General Discussion
In reply to the discussion: NPR's Andrea Seabrook fed up with all the lies quits [View all]salvorhardin
(9,995 posts)It was NPR's second president, Frank Mankiewicz, that cut that deal with the devil. From the very start, NRP pissed off Congress and Republicans by reporting from the left on Watergate and the Senate's hearings on Vietnam. However, they were tiny. But then Mankiewicz tried to aggressively grow NPR into an international news organization. He had good motivations, but he very nearly bankrupted NPR. So in 1983 there was a huge Congressional investigation, and in exchange for the CPB lending NPR enough money to keep it alive, Mankiewicz was forced to resign. NPR also lost direct funding, and the current f'd up arrangement where the money was given to member stations directly. The member stations would have to buy their programming from NPR.
Mankiewicz is a really interesting person. Here's a 1982 People profile of him. One thing not mentioned is that he hated the metric system and is one of the people who convinced Reagan to kill metrication efforts in the US.
http://www.people.com/people/archive/article/0,,20082222,00.html
Anyway, that's why I keep reminding people that their local public radio system is not NPR, no matter how much effort they put into blurring the distinction. Your local public radio station is an independent entity controlled by [em]you[/em]. If you don't like their programming, then get involved. It's an amazingly open process and most stations -- not all -- welcome volunteers.
IMHO, the biggest threat to public radio these days is consolidation and NPR itself. More and more independent stations are forced to sell out to larger regional networks like Minnesota Public Radio or Northeast Public Radio because they can't get enough monetary support from listeners.
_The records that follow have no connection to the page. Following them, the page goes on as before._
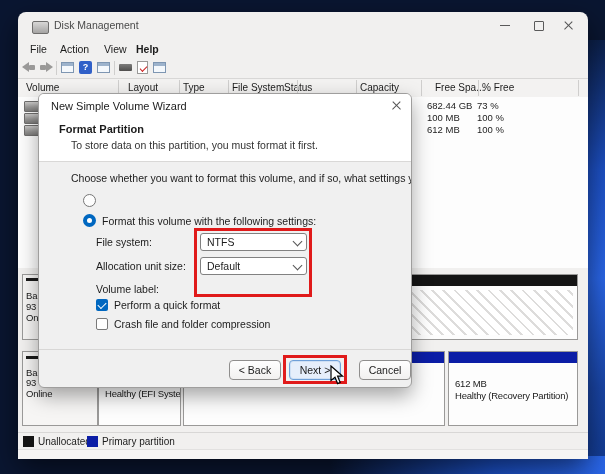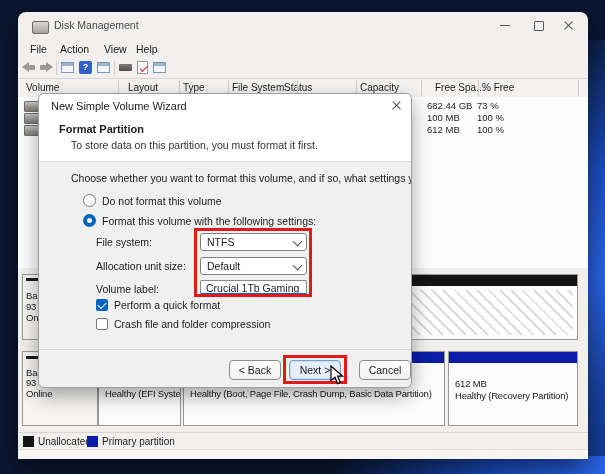"Help" div.abs { font-weight: none -> bold }
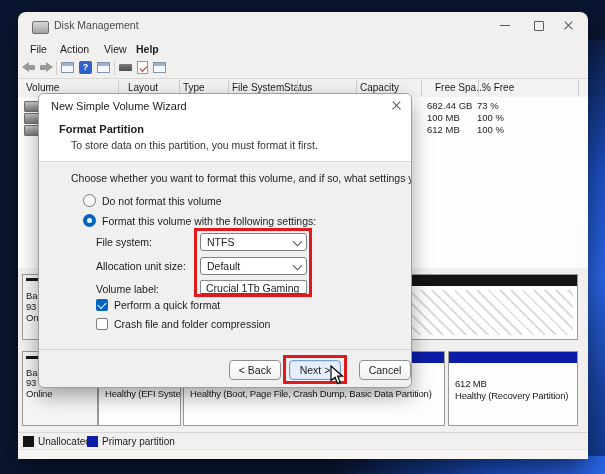"Do not format this volume" div.abs { html: <div>Do not format this volume</div> -> none }
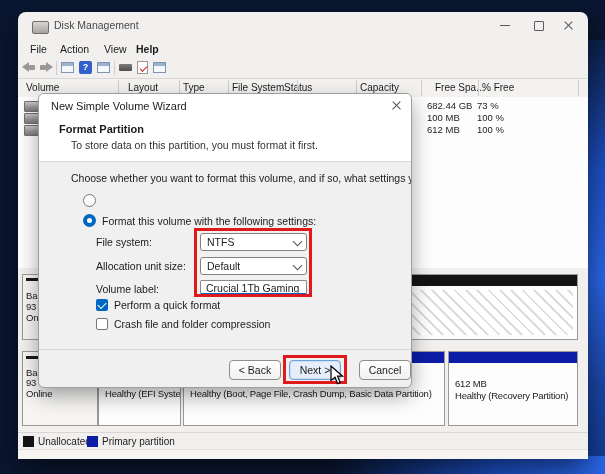"Crucial 1Tb Gaming" div.abs { html: <div>Crucial 1Tb Gaming</div> -> none }
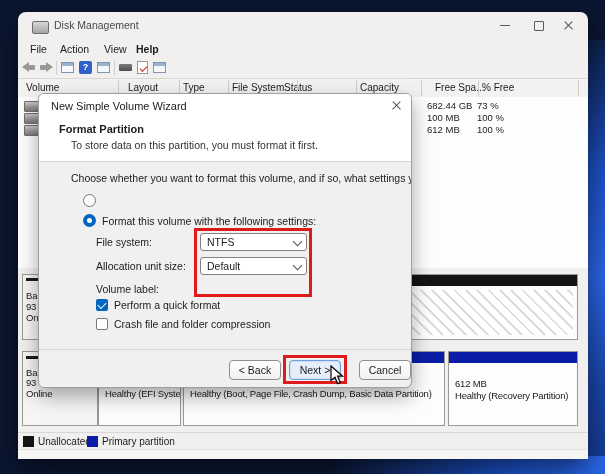"Healthy (Boot, Page File, Crash" div.abs { html: <div>Healthy (Boot, Page File, Crash Dump, Basic Data Partition)</div> -> none }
The result is that there's less diversity of programming. Don't get me wrong -- both MPR and Northeast Public Radio produce some fantastic programs. However, when the public radio for an entire state, or parts of several states, is conceived, produced, and distributed from a central location, it sort of defeats the whole idea of public radio in the first place.
Then there's NPR. NPR is dead set on becoming a multimedia company, and killing the radio part of their name. They give away their programming for free online, so why should people support their local stations to hear the NPR programming?